Being a mom of a wiggly-don't-like-to-do-work boy, I've come to dread parent teacher conferences. I've decided that it is much the same as going to the dentist. You brush, floss, rinse and, if you're like me, you spend more time on your teeth than any other part of your body. You do everything you're supposed to do and go in hoping that all of your hard work paid off...you hope for good news....but dispite of all of your hard work, the dentist's report is never good. Nathan has decided that the teachers have conspired to give him 2nd grade work in 1st grade, and 3rd grade work in 2nd grade. I have no clue why he believes this, but he tearfully tells his teacher everyday that she is giving him the wrong work. The odd thing is, however, that although he refuses to do his work, he is reading at a close to 3rd grade level and is getting tested for GT next week because he knows all of the answers already.
We had both Nathan and Kalea's conferences almost back to back. After Nathan's showdown with his teacher, I was filled with a sense of dread as I walked up the paved path to Kalea's school. How much bad news can a momma take? We signed into Kalea's school and were led to a tiny closet equipt with faded artwork and a tiny table and chairs. We waited for what seemed like eternity as Kalea's 9 month pregnant teacher waddled into the room with her soon to be promoted co-teacher, Kalea's idol and shinning star. They showed us Kalea's mad phat cutting skills, her knowledge of numbers and letters, her ability to sign her name, and her 'first' picture of amobea like people (now she draws bodies, clothes and hair with massive detail.), and told us about Kalea's blosomming social skills. Because Kalea's shinning star of a co-teacher is getting promoted into the next room, I was really worried about how Kalea would take the news. We were saved great heartache, however, when they told us that Kalea's teacher didn't want to promote without Kalea, and starting Monday, Kalea will also be promoted into the big four year old room which is essentally Pre-K. They have been testing her out all week in the big kid room and she absolutely shines in there.

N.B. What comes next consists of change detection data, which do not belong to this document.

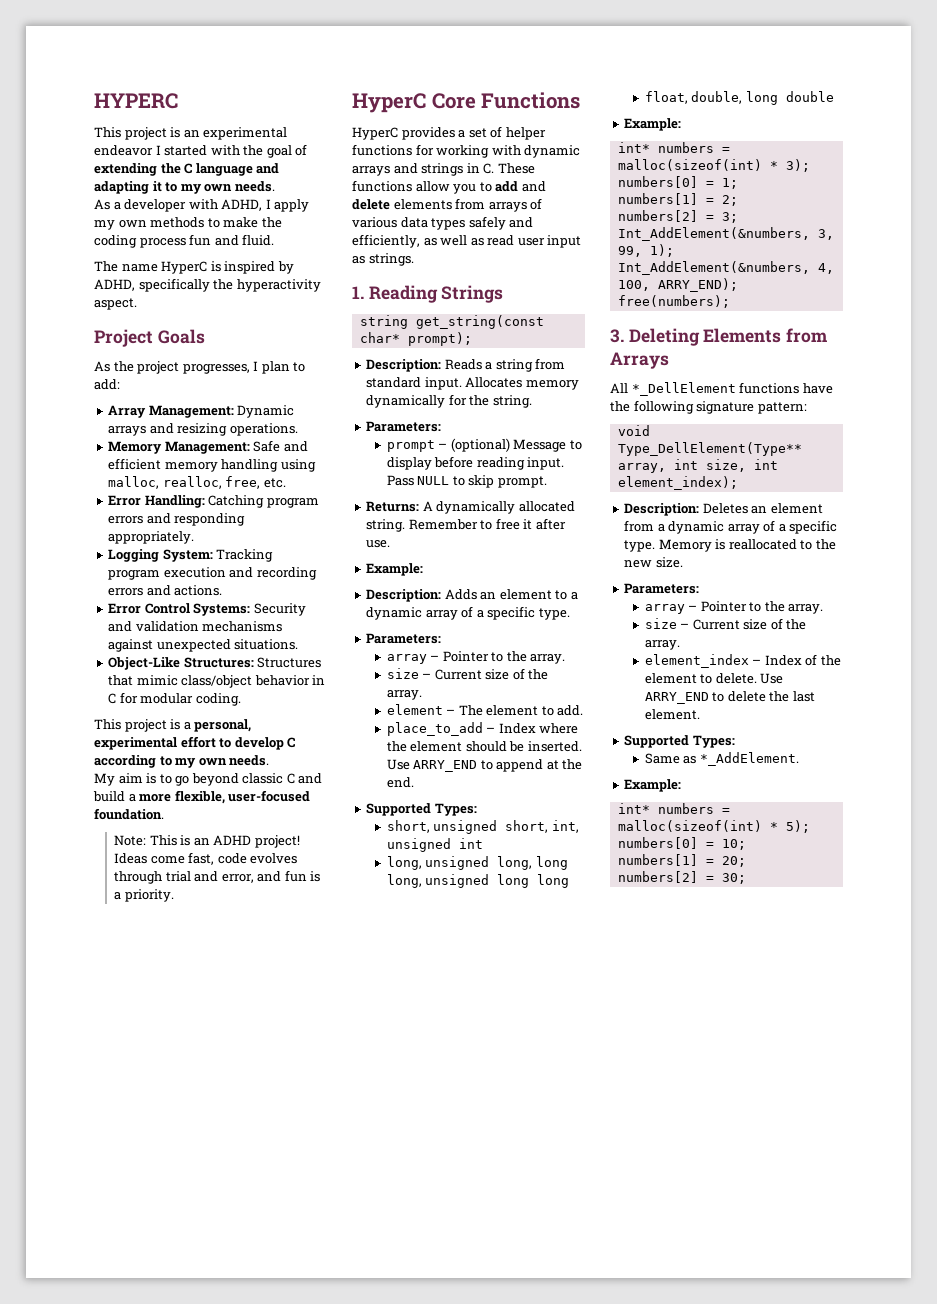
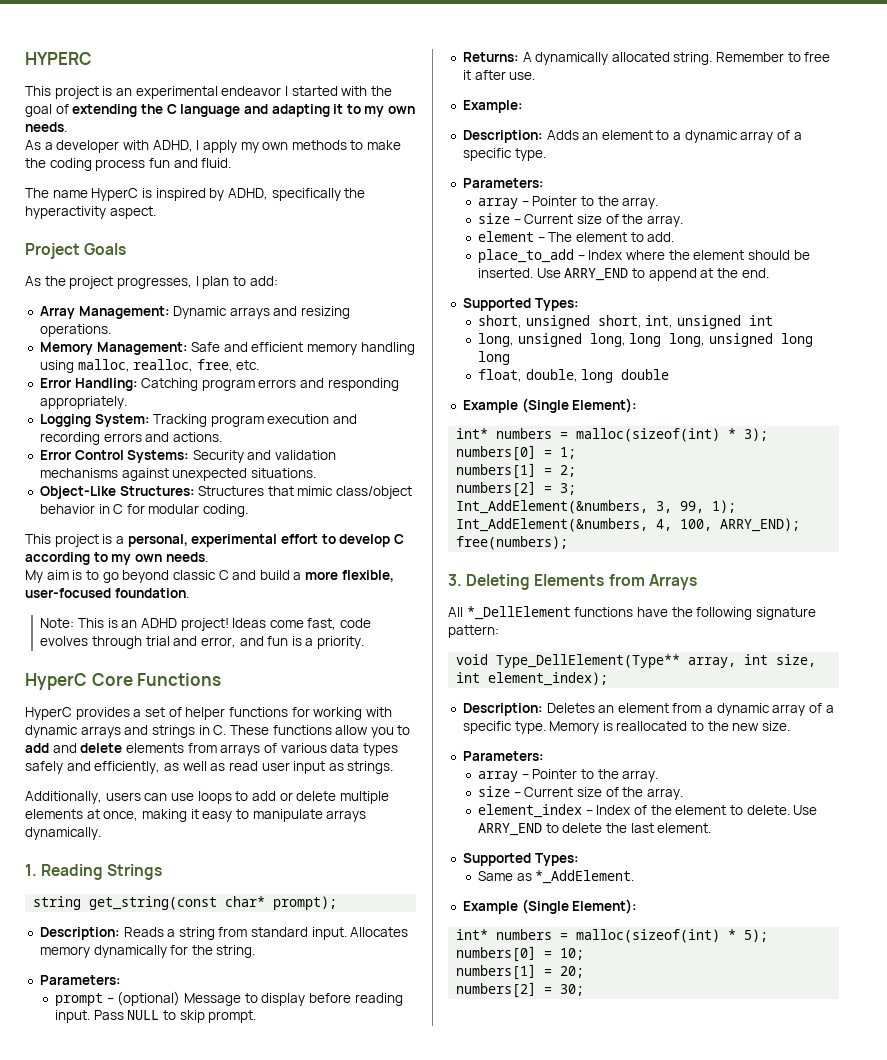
+ Additionally, users can use loops to add or delete multiple elements at once, making it easy to manipulate arrays dynamically.
  float, double, long double
- Example:
+ Example (Single Element):
  Same as *_AddElement.
- Example:
+ Example (Single Element):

As far as Steve and I go, we are both having a great year teaching. I realized that teaching at a Title One school is more of a mission field than any other place I could possibly be right now. Most of my kids are broken and hurting and I have discovered that 90% of my job is feeding them emotionally and physically. I started bringing food for them during the mornings and I have never seen a child more greatful for a dry piece of bread. I give and receive more hugs in a day than I have gotten or given in a life time. I dry tears, counsel moms, and fight for the students rights on a daily basis.....and we even talk about God every day. Enough about me, are you ready for the big news or what?! In the mist of my falling in love with teaching, Steve has actually been called away from teaching. He got the calling in mid-August and we have been praying about it ever sense. After 11 years of wondering through the desert, Steve has actually found his true calling in life. I have prayed intently for the past year and a half for Steve to find his place and he finally did. He is going to be an Intel Officer in the Navy. Yeah, crazy. He started working out for the first time in his life. He has been losing a lot of weight and really watching his diet. He spends every second of his spare time doing Navy stuff and is set to leave as soon as school gets out for the summer. The bad part is that he will be gone for 9 months. I am not excited about that part, but I know that because this is God's calling for him, that we will be taken care of as well.